In this poem, we can find examples of both. "Darling buds," for example, gives us consonance on the letter "d" in a way which brackets the phrase, beginning and ending it with the same letter. We can see assonance in the statement that "fair from fair sometime declines". Note the pleasing long "i" sound being repeated between the final two words, while "fair" is repeated twice—therefore, obviously the same vowel sound is repeated.
We can also identify assonance where different but similar vowel sounds are repeated. For example, in the line beginning "Nor shall death brag," we can find assonance on different types of "a" sound, in the words "shall," "brag," "wanderest" and, arguably, "shade."

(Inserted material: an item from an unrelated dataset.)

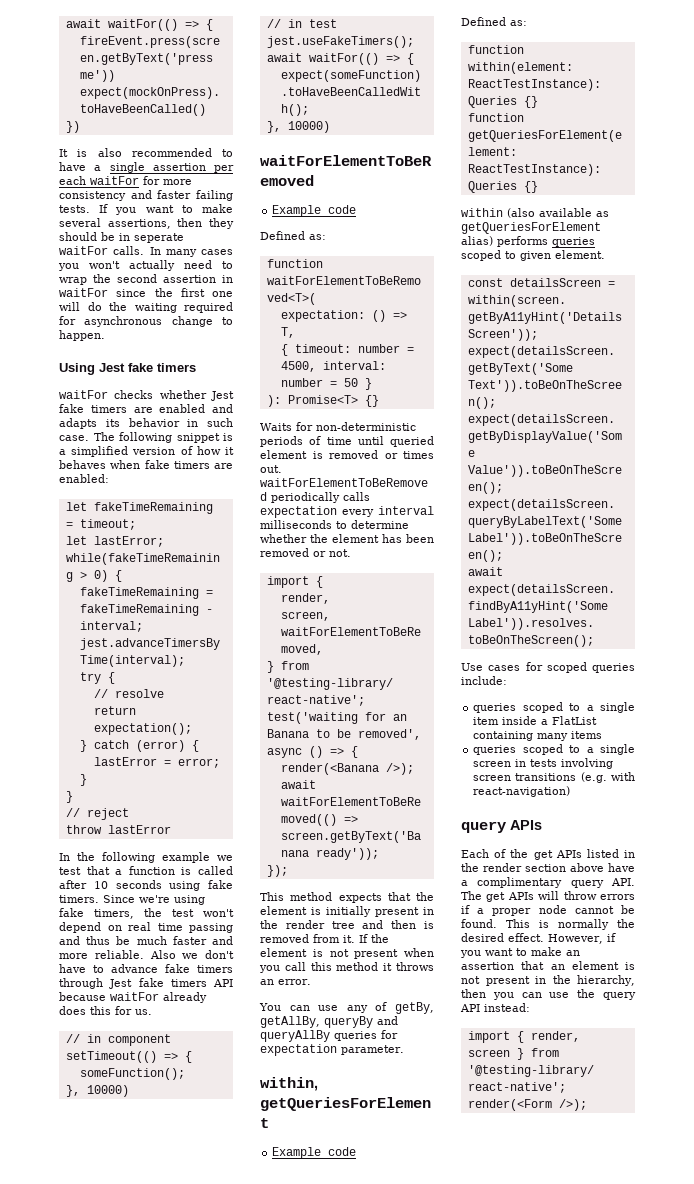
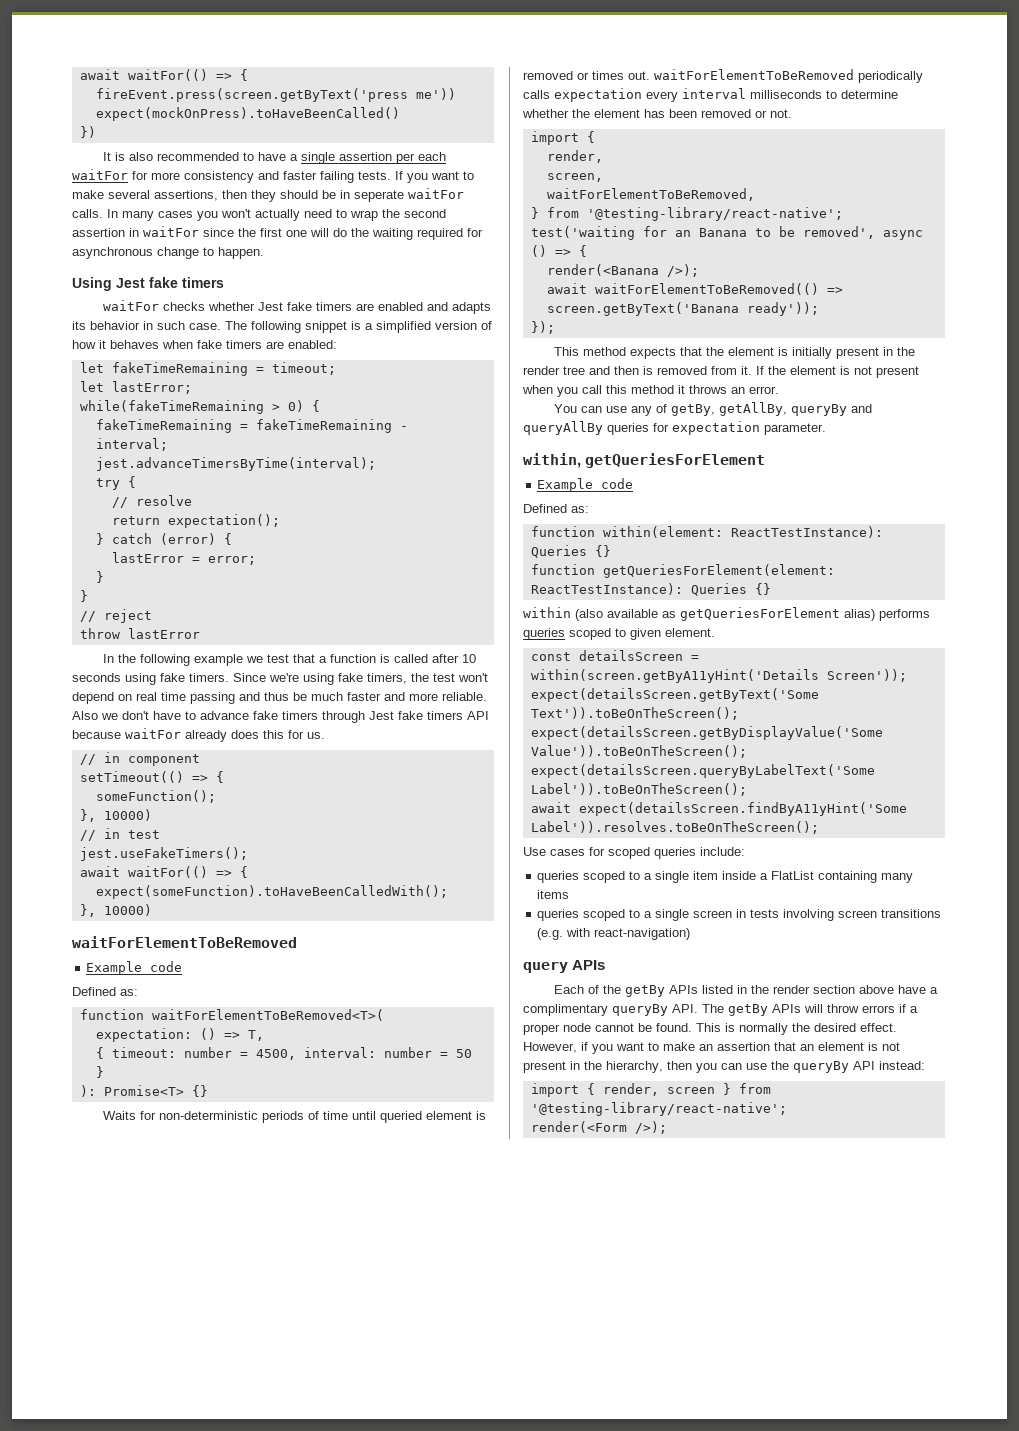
[533,850,553,860] get -> [625,985,666,997] getBy
[570,880,604,888] query -> [612,1004,668,1016] queryBy
[486,892,506,902] get -> [728,1004,768,1016] getBy
[603,992,636,1000] query -> [793,1061,849,1073] queryBy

Consonance is the repetition of the same consonant sounds anywhere in words close to each other. The repetition can occur at the beginning, middle, or end of a word. In this sonnet, consonance occurs in the "m" sounds in the middle of "compare" and "summer" in line one, which creates a sense of rhythm. We also find consonance in line four, in the words "short" and "date" ending in a "t" sound, and in the alliterative "fair from fair" in line seven.
Assonance is repetition of vowel sounds within words that are close to each other. One example in "Sonnet 18" is the long "a" sound in "shake" and "May" in line three. This occurs again in line five in the words "sometime" and "shines," and in line six's "nature" and "changing." We find it too in "brag" and "wanderest" in line eleven, in the short "a" sound in both words.
While we tend to look to end rhymes in poetry, these internal rhymes help create a pleasing sense of rhythm. You can find more examples in the final couplet.
Consonance occurs in the alliterative sh- that occurs in lines 1, 3, 4 and 5 (shall, shake, short, shines) and again in lines 9 and 11 with the repetition of "shall."
You can hear assonance in the long i sound in lines 5, 7, 8, and 9 (eye, shines, sometime, declines, by, thy).